• Goal of the exercise:
Of the lines below, write out exactly those from the line with "[131,397,145,409] 4. -> [127,479,146,496] 8." through the line with "[131,800,151,812] 11. ->", both included, and skip the rest.

****

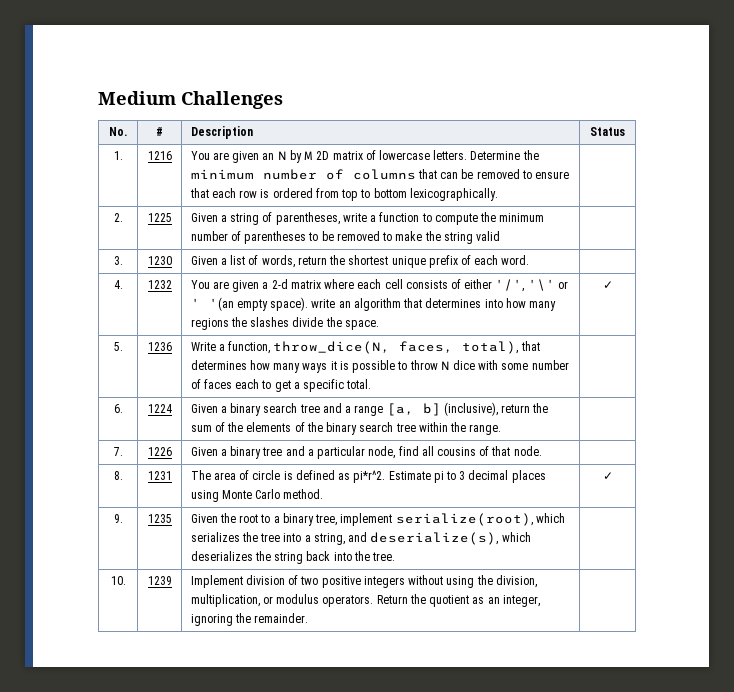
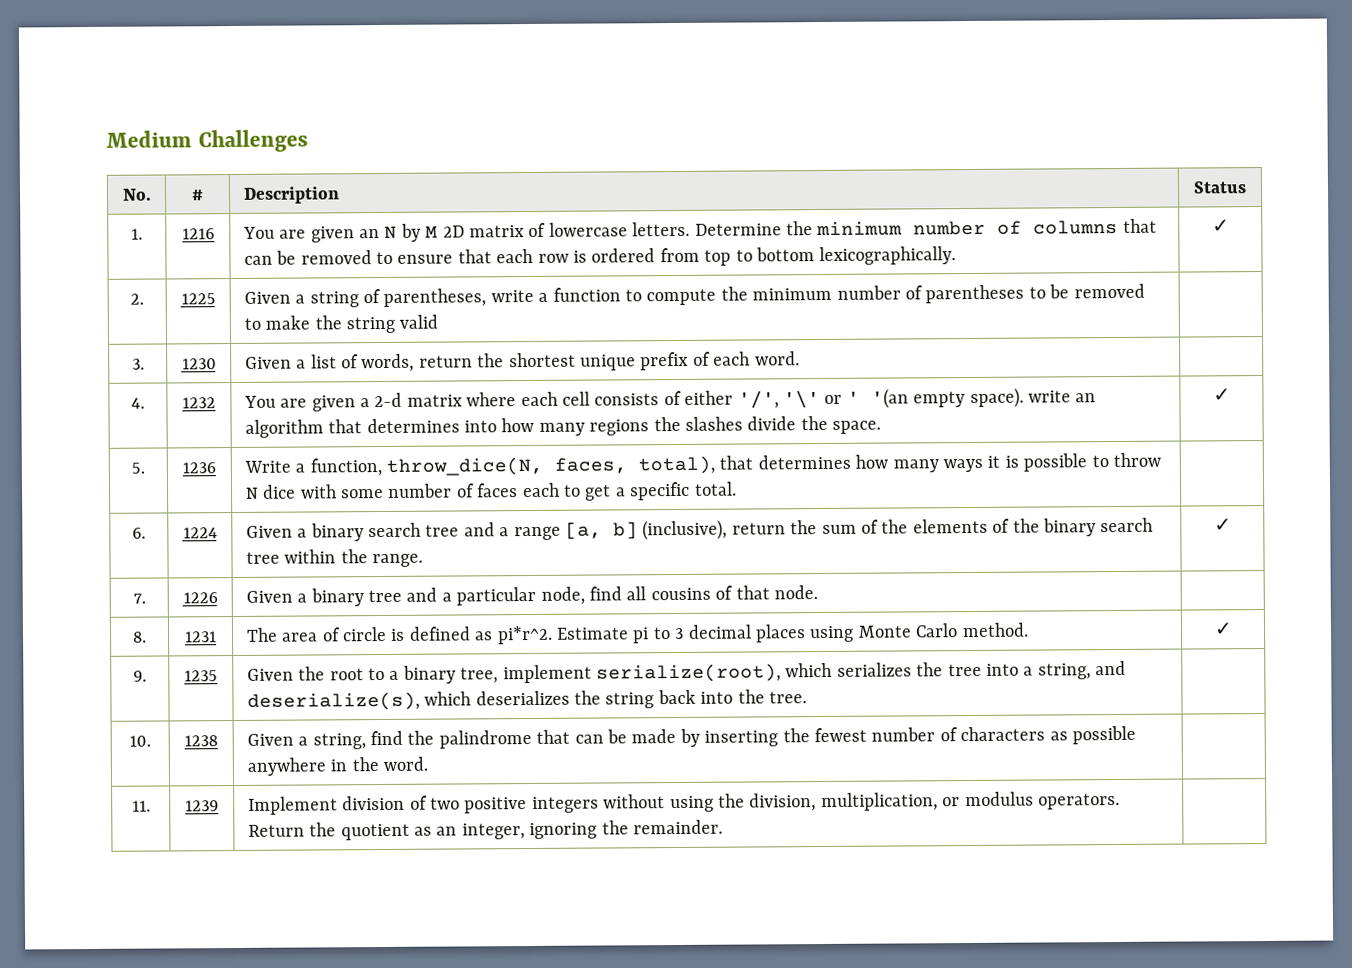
(498, 194) none -> [1211,219,1230,233] ✓
(502, 429) none -> [1213,518,1232,532] ✓
(126, 580) none -> [184,735,218,747] [246,725,1136,750] [246,756,428,776] [131,800,151,812] | 1238 | Given a string, find the palindrome that can be made by inserting the fewest number of characters as possible anywhere in the word. | // 11.

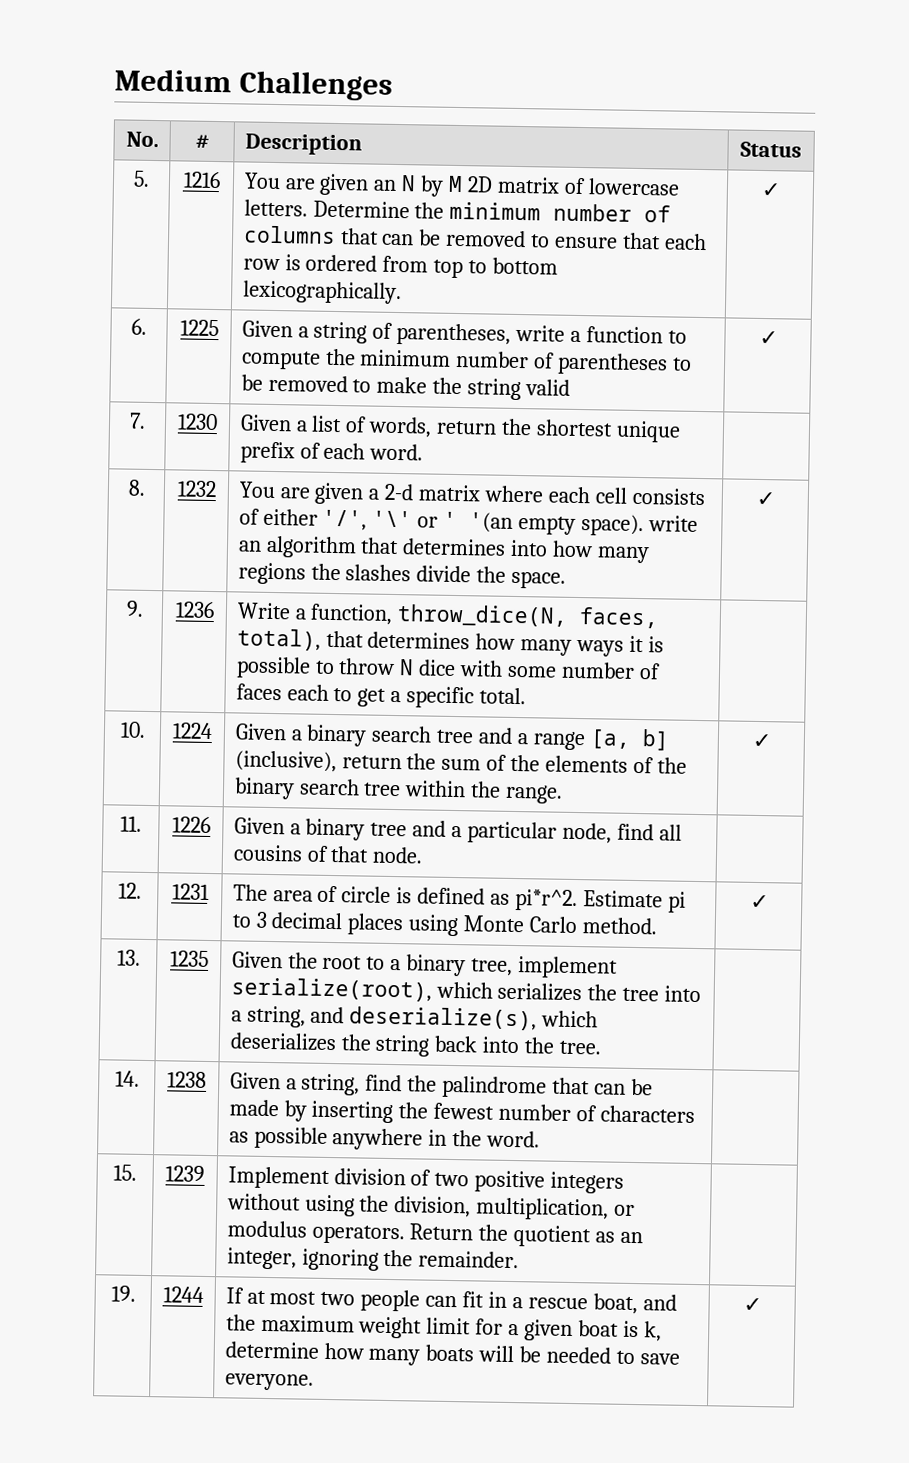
[131,228,143,240] 1. -> [133,170,150,187] 5.
[130,293,144,305] 2. -> [131,318,147,335] 6.
[131,358,145,370] // 3. -> [758,330,778,346] [129,412,146,429] ✓ // 7.
[131,397,145,409] 4. -> [127,479,146,496] 8.
[131,462,145,474] 5. -> [125,600,144,617] 9.
[132,527,146,539] 6. -> [119,721,146,738] 10.
[132,593,146,604] 7. -> [120,815,142,832] 11.
[132,631,147,643] 8. -> [118,882,142,899] 12.
[133,670,147,682] 9. -> [117,949,141,966] 13.
[129,735,151,747] 10. -> [114,1070,140,1087] 14.
[131,800,151,812] 11. -> [113,1164,137,1181] 15.
(723, 827) none -> [110,1285,136,1302] [162,1286,204,1303] [225,1287,677,1315] [225,1314,663,1342] [224,1341,681,1366] [224,1373,314,1391] [742,1297,762,1313] // 19. | 1244 | If at most two people can fit in a rescue boat, and the maximum weight limit for a given boat is k, determine how many boats will be needed to save everyone. | ✓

****

• Answer for the task:
[131,397,145,409] 4. -> [127,479,146,496] 8.
[131,462,145,474] 5. -> [125,600,144,617] 9.
[132,527,146,539] 6. -> [119,721,146,738] 10.
[132,593,146,604] 7. -> [120,815,142,832] 11.
[132,631,147,643] 8. -> [118,882,142,899] 12.
[133,670,147,682] 9. -> [117,949,141,966] 13.
[129,735,151,747] 10. -> [114,1070,140,1087] 14.
[131,800,151,812] 11. -> [113,1164,137,1181] 15.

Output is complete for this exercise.